#### [Problem to solve]
In the listing below, find the line containing "text: Manager ->" and the line containing "color: #701a75 ->". Repeat exactly those two lines and every line between them.

#### [Available data]
----
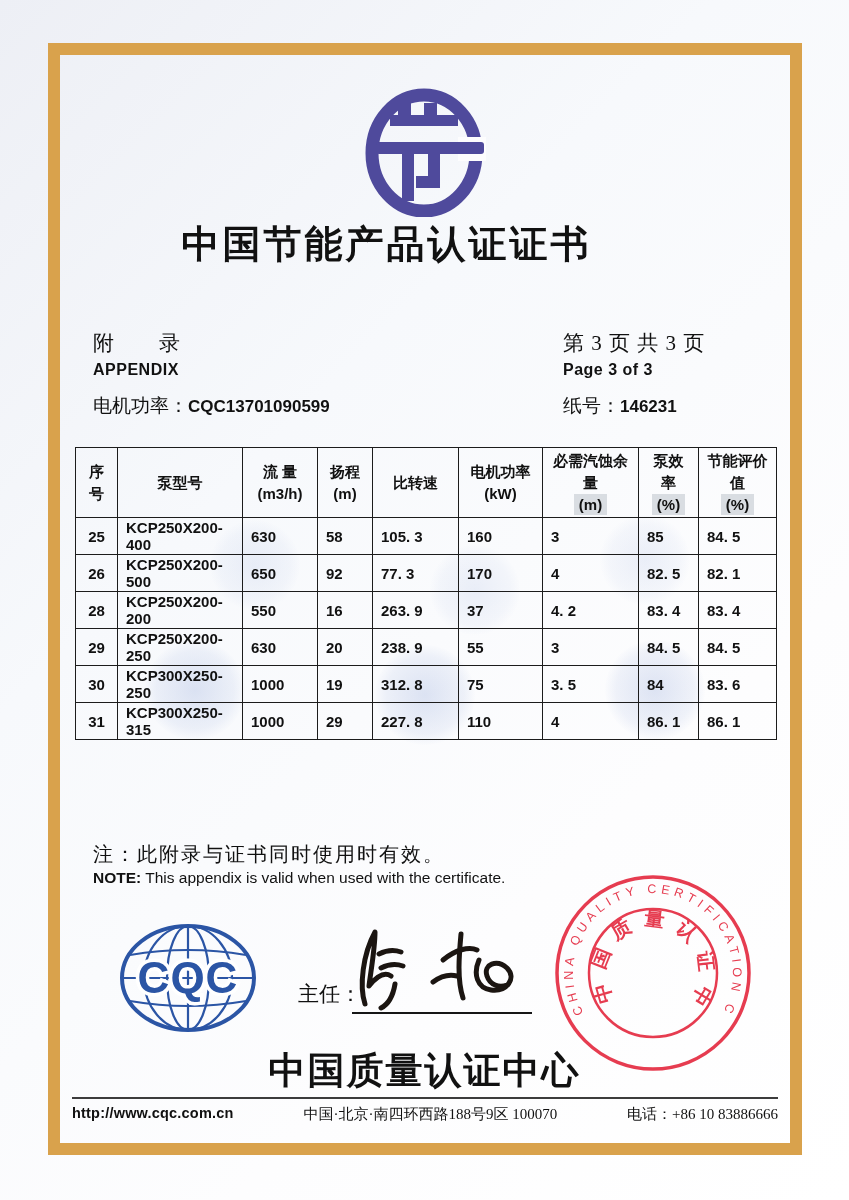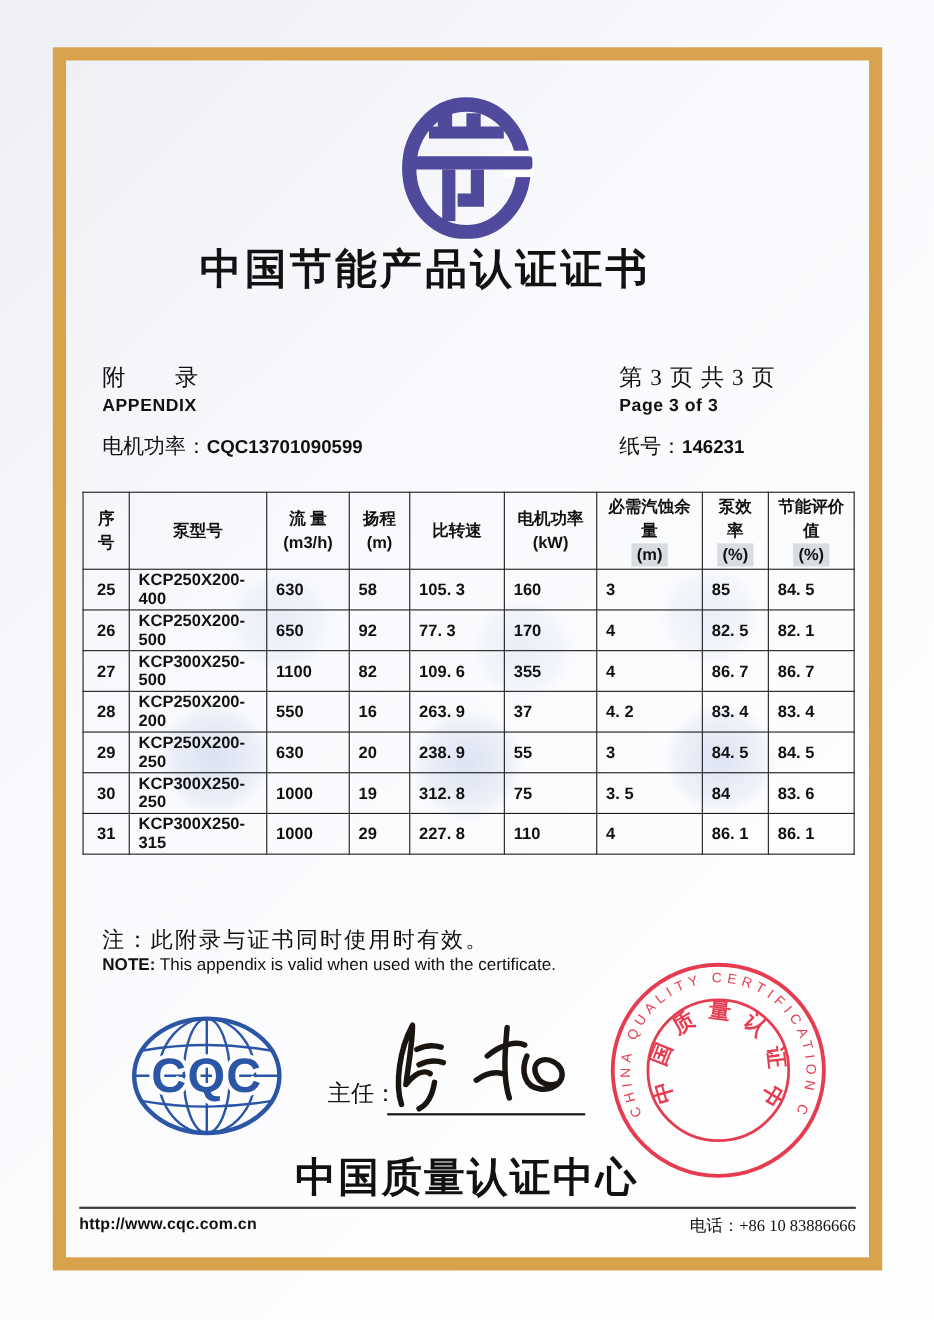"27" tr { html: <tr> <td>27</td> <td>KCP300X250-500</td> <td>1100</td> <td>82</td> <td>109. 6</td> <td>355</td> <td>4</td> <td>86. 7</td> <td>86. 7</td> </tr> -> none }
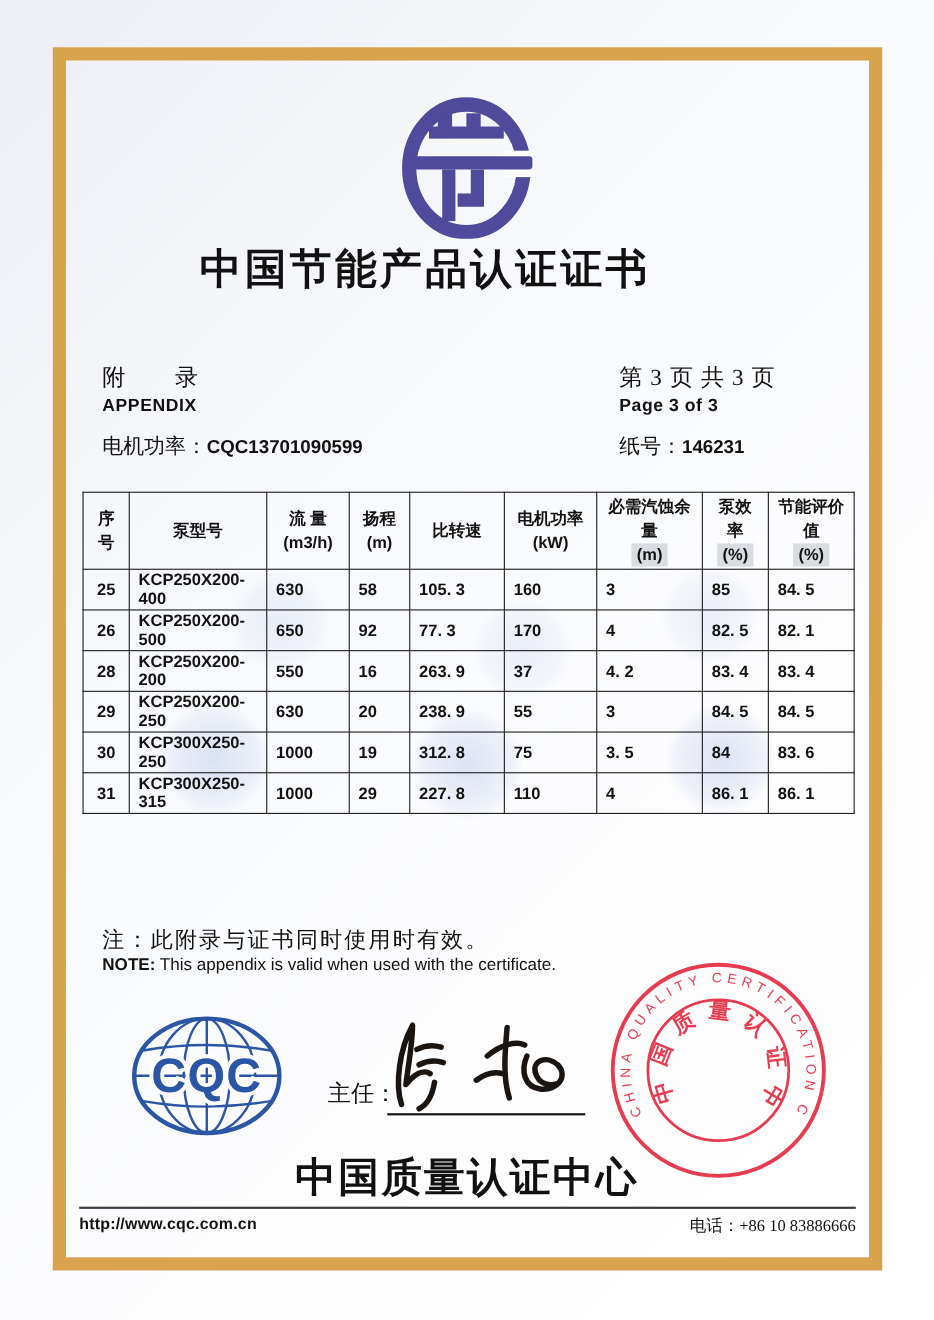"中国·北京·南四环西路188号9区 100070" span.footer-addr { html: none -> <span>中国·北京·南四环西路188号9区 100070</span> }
----
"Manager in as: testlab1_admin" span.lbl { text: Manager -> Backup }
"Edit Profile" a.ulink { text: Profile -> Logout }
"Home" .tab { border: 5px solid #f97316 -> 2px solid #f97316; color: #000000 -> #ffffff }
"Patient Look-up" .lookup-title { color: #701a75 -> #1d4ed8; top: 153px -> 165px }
----
#### [Exercise result]
"Manager in as: testlab1_admin" span.lbl { text: Manager -> Backup }
"Edit Profile" a.ulink { text: Profile -> Logout }
"Home" .tab { border: 5px solid #f97316 -> 2px solid #f97316; color: #000000 -> #ffffff }
"Patient Look-up" .lookup-title { color: #701a75 -> #1d4ed8; top: 153px -> 165px }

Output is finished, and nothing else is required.